PPG Desothane HD basecoat-clearcoat has three new AMS3095A qualifications, and one major player in the industry has approved the same version with solar heat management. Airlines often avoid using dark colors in their liveries because they can absorb solar energy that heats the interior while the plane is on the ground. With this innovative technology, the coating reduces external aircraft skin temperatures, helping keep interior cabin temperatures cooler by 5 to 7 degrees Fahrenheit, so airlines are able to use dark colors in their liveries.
Bencun said another OEM has approved a thermally accelerated version of our new wing coatings technology, which improves our OEM customer throughput.
“We are also working very closely with customers on how to apply products,”added Bencun. “PPG’s Aerospace Coatings Academy has had great success, with more than 70 companies participating in the program to date. We have worked with more than 300 painters, engineers and other customer representatives through this multiday program, which includes classroom and hands-on applications. We plan to conduct 10 sessions in all respective regions in 2019 for our customers globally.”

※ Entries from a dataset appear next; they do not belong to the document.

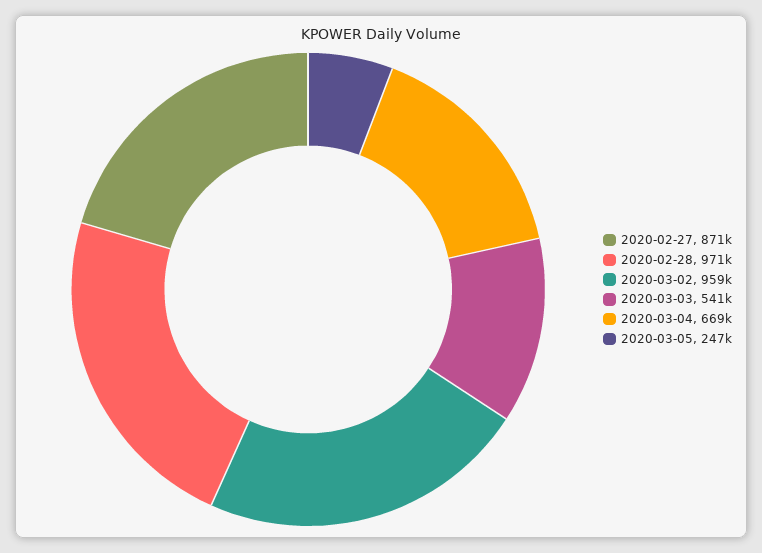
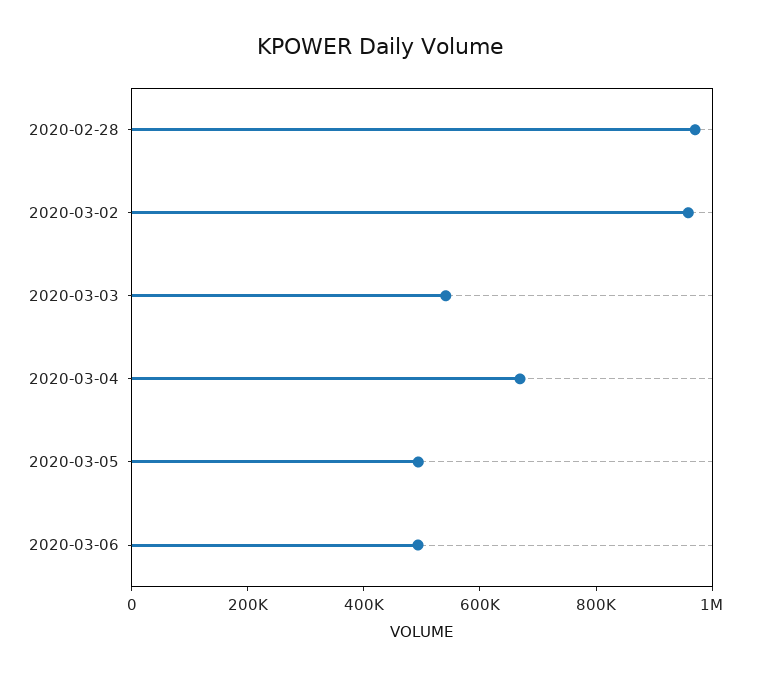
2020-02-27: 871000 -> none
2020-03-05: 247000 -> 500000
2020-03-06: none -> 500000

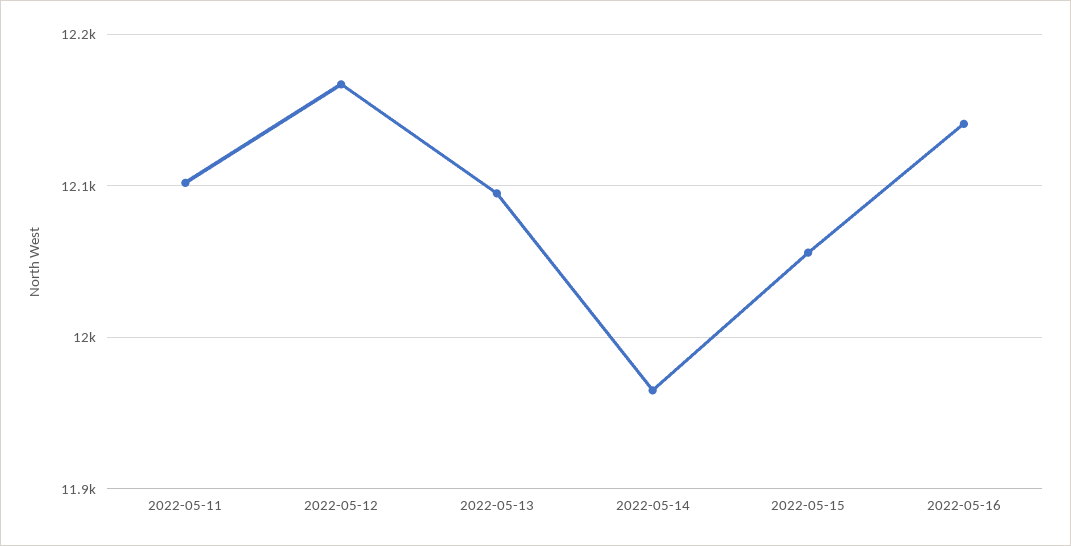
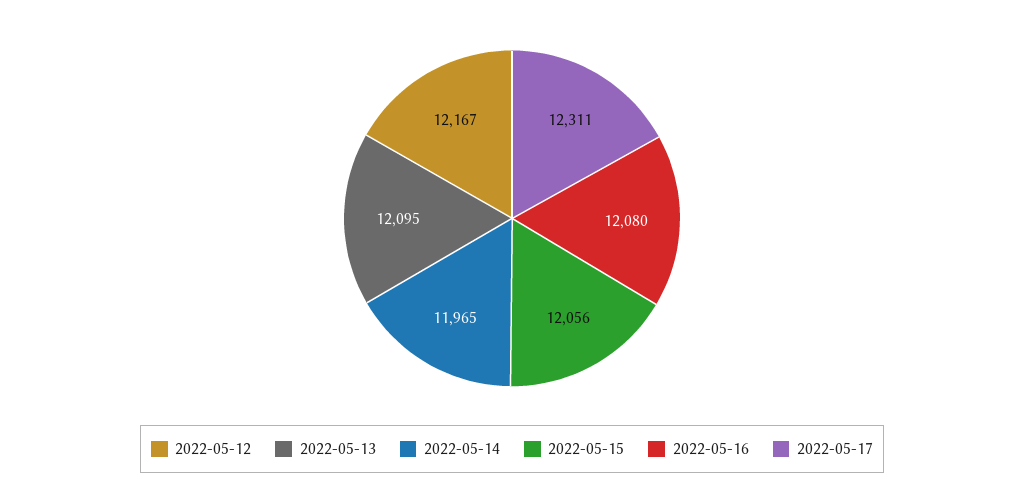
2022-05-11: 12100 -> none
2022-05-16: 12140 -> 12080
2022-05-17: none -> 12311

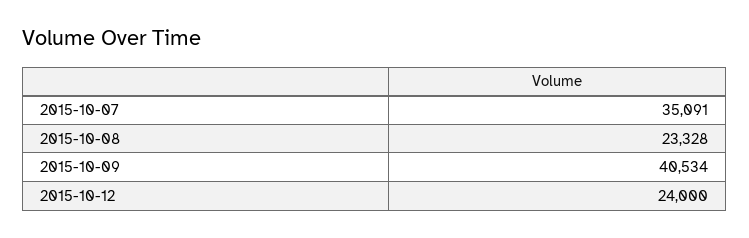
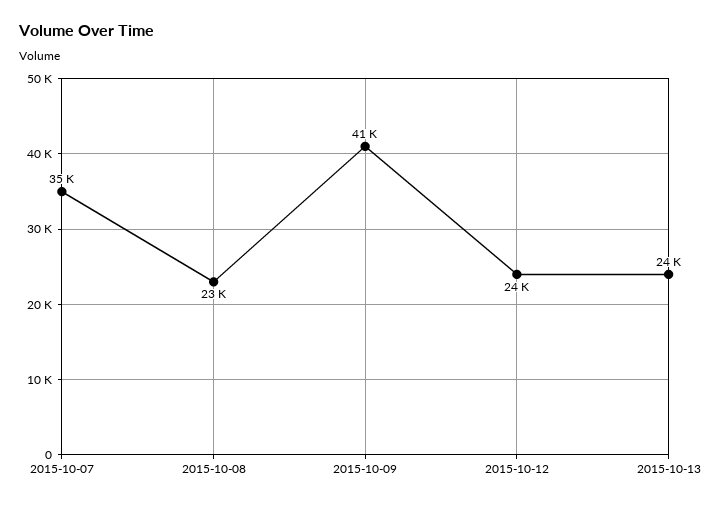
2015-10-13: none -> 24000

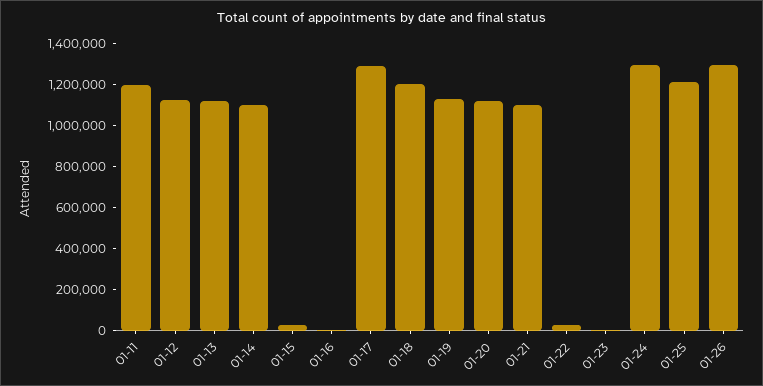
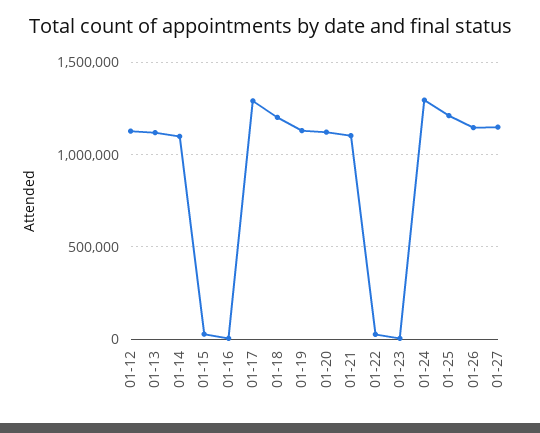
01-11: 1200000 -> none
01-26: 1300000 -> 1150000
01-27: none -> 1150000

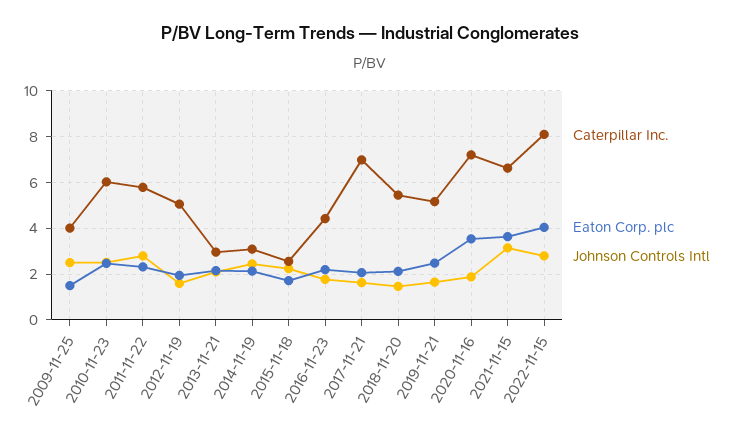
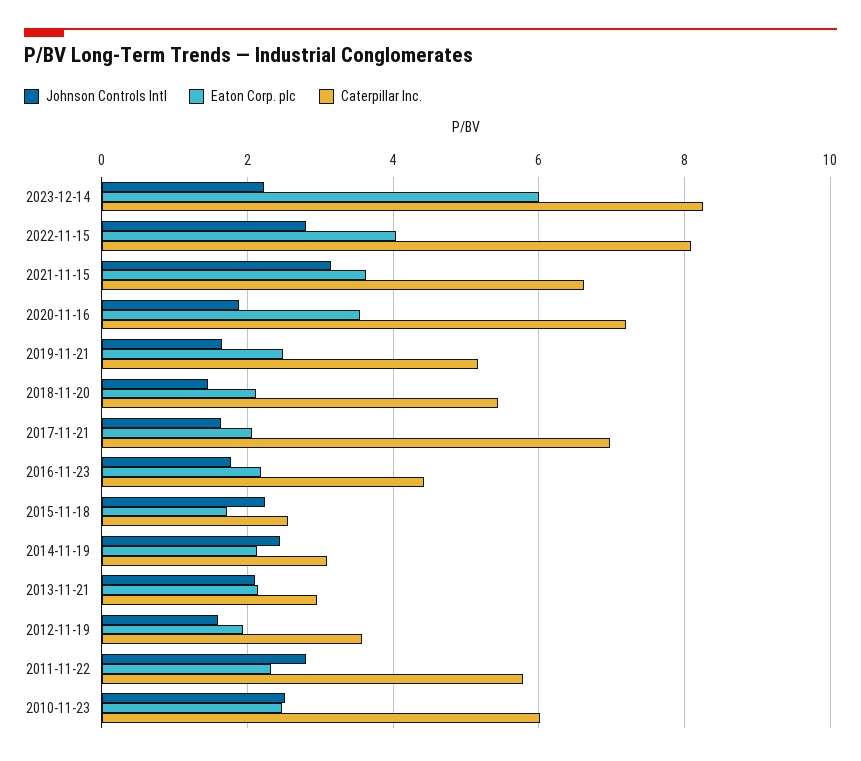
Caterpillar Inc., 2009-11-25: 4 -> none
Eaton Corp. plc, 2009-11-25: 1.5 -> none
Johnson Controls Intl, 2009-11-25: 2.5 -> none
Caterpillar Inc., 2012-11-19: 5 -> 3.6
Johnson Controls Intl, 2023-12-14: none -> 2.2
Eaton Corp. plc, 2023-12-14: none -> 6
Caterpillar Inc., 2023-12-14: none -> 8.2

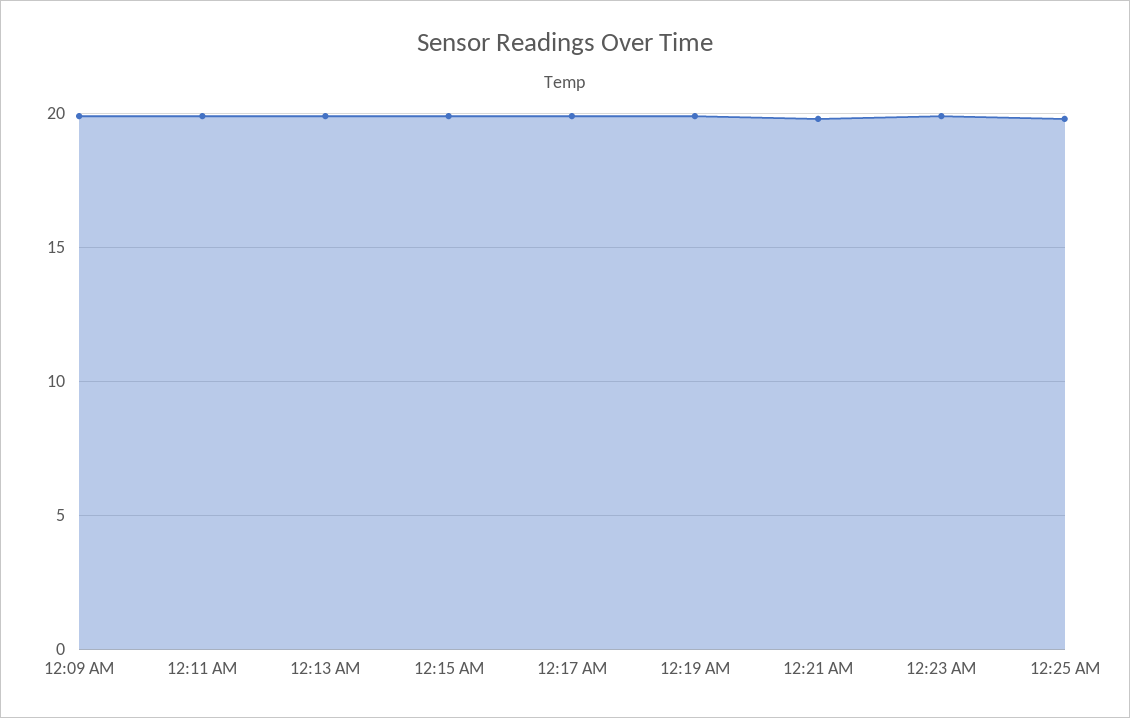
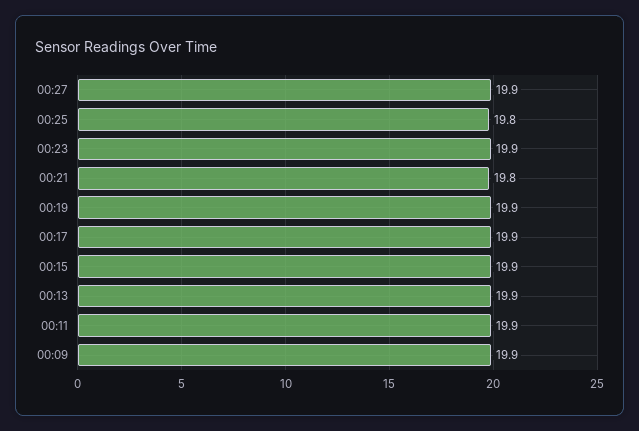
00:27: none -> 19.9

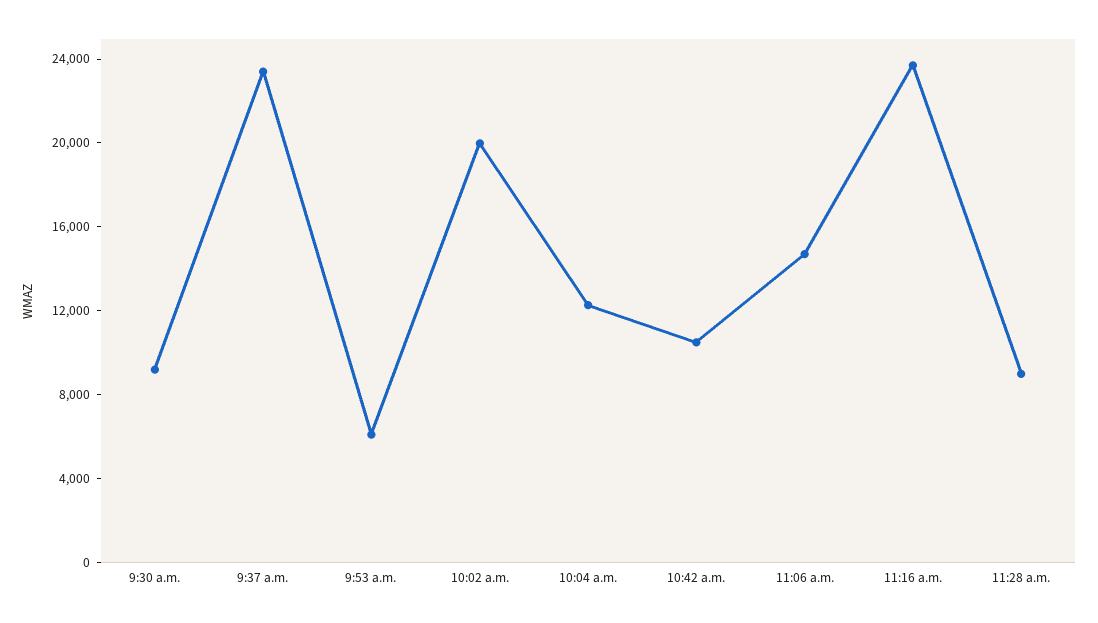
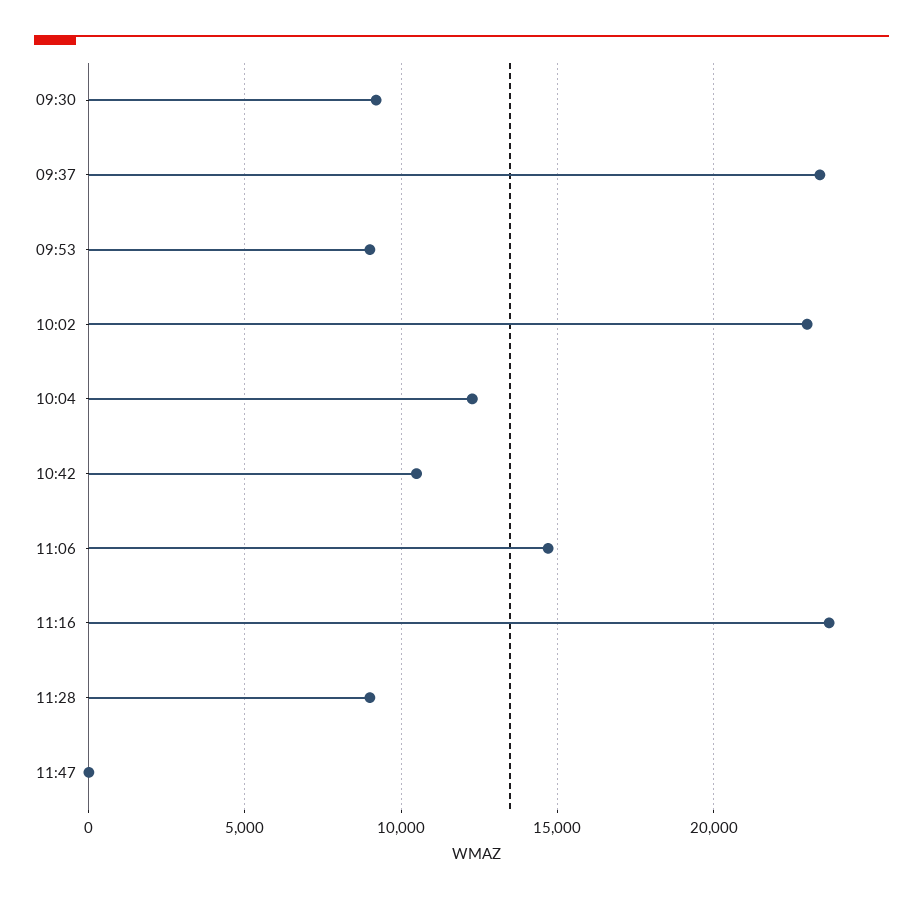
9:53 a.m.: 6000 -> 9000
10:02 a.m.: 20000 -> 23000
11:47: none -> 0

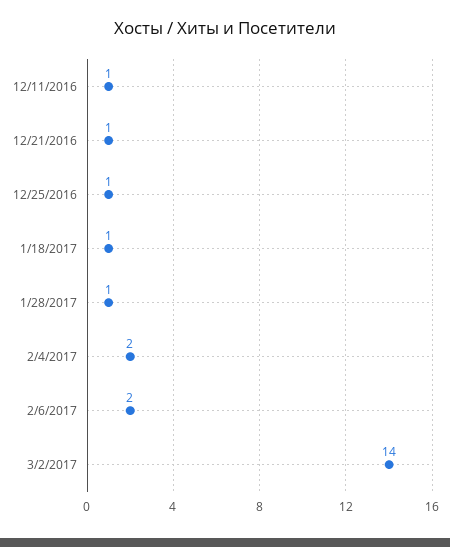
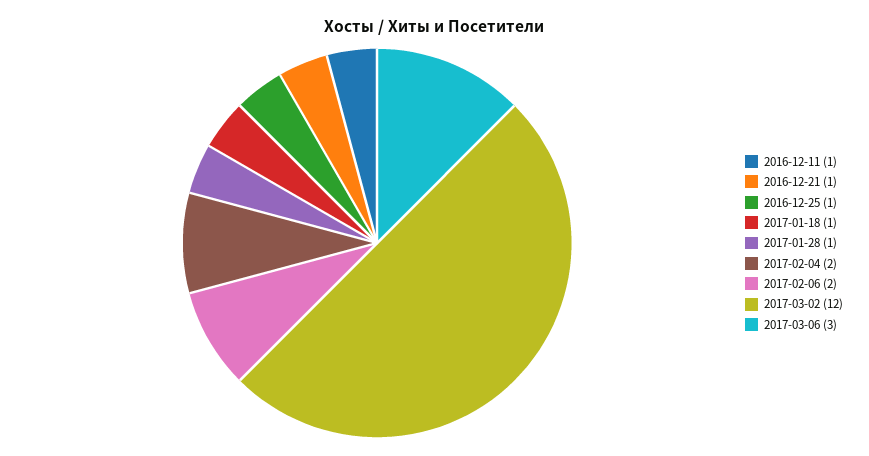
3/2/2017: 14 -> 12
2017-03-06: none -> 3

From an exterior coating standpoint, Sherwin-Williams Aerospace Acry Glo Urethane has now been formulated with its Metallic HLG Acrylic Urethane topcoat finish for a metallic finish suitable for quick drying stripes on small aircraft and helicopters, and as an overall finish for GA equipment. Acry Glo is a multi-component topcoat that has been a versatile, proven performance system in the aviation industry for more than 30 years. It is a high-quality, rugged aerospace coating that offers outstanding durability, gloss retention and chip resistance that keeps equipment pristine and protected in harsh environments.
On the interior front, Sherwin-Williams Aerospace has just introduced Jet Suede, a two-component urethane topcoat designed to enhance the feel of aircraft interiors. Jet Suede delivers an upscale, textured feel to any surface to which it is applied. Perfect for application on rigid and flexible plastics and substrates, this interior topcoat provides a durable finish that will look great for years to come. Jet Suede is offered in low gloss, solid colors, including an array of OEM colors.